▶ _GIVEN DATA_:
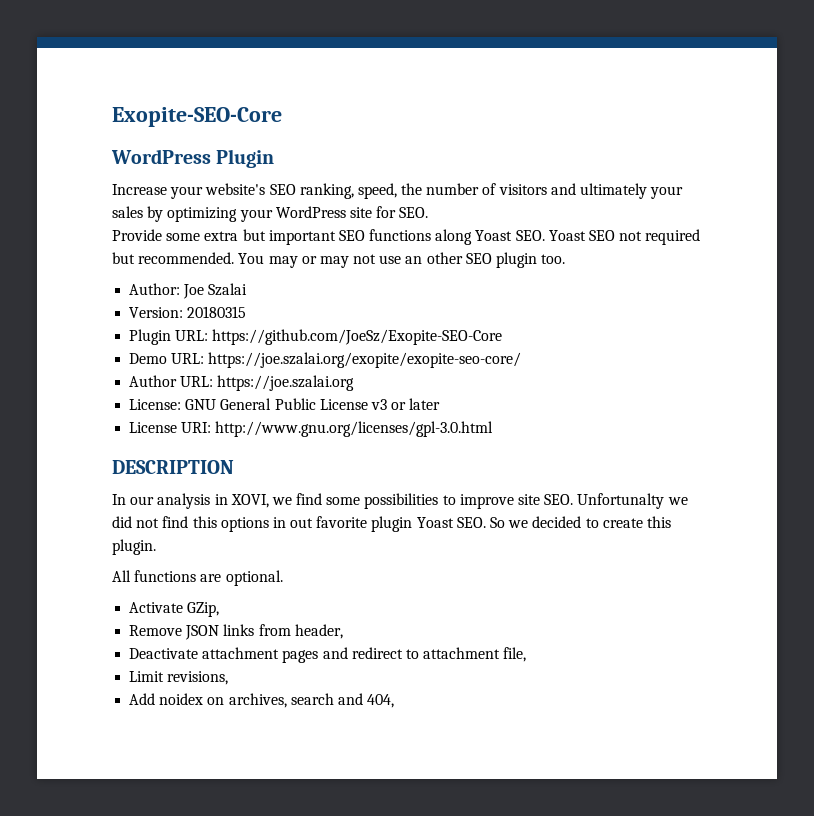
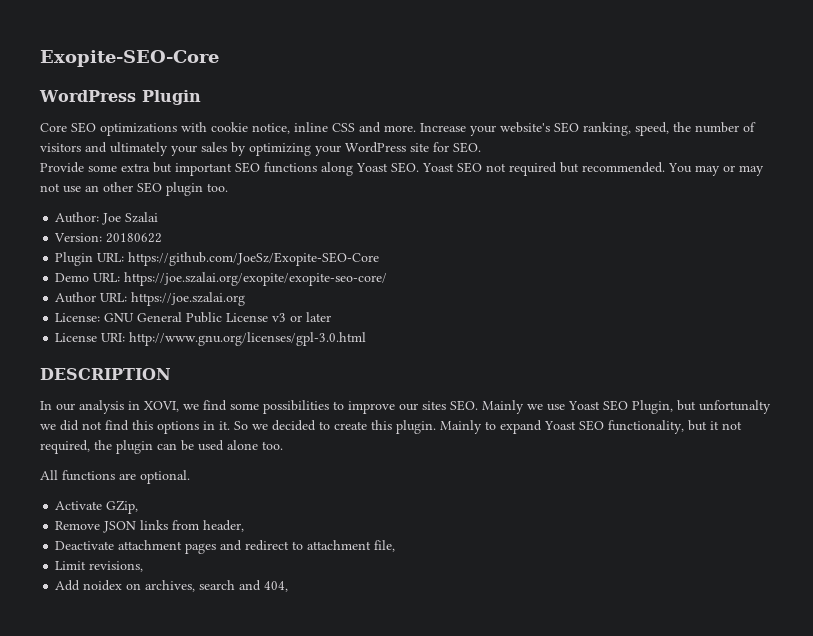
(275, 158) none -> [40,122,416,136] Core SEO optimizations with cookie notice, inline CSS and more.
[187,306,247,318] 20180315 -> [106,233,163,243] 20180622
[518,493,665,509] site SEO. Unfortunalty -> [399,400,771,414] our sites SEO. Mainly we use Yoast SEO Plugin, but unfortunalty
[290,516,486,532] out favorite plugin Yoast SEO. -> [219,421,230,430] it.
(156, 547) none -> [440,420,742,434] [40,440,283,454] Mainly to expand Yoast SEO functionality, but it not required, the plugin can be used alone too.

▶ _WORK REQUEST_:
Aside from its pictures, the listing must be given again in full, exactly as it appears.

▶ _TASK RESPONSE_:
(275, 158) none -> [40,122,416,136] Core SEO optimizations with cookie notice, inline CSS and more.
[187,306,247,318] 20180315 -> [106,233,163,243] 20180622
[518,493,665,509] site SEO. Unfortunalty -> [399,400,771,414] our sites SEO. Mainly we use Yoast SEO Plugin, but unfortunalty
[290,516,486,532] out favorite plugin Yoast SEO. -> [219,421,230,430] it.
(156, 547) none -> [440,420,742,434] [40,440,283,454] Mainly to expand Yoast SEO functionality, but it not required, the plugin can be used alone too.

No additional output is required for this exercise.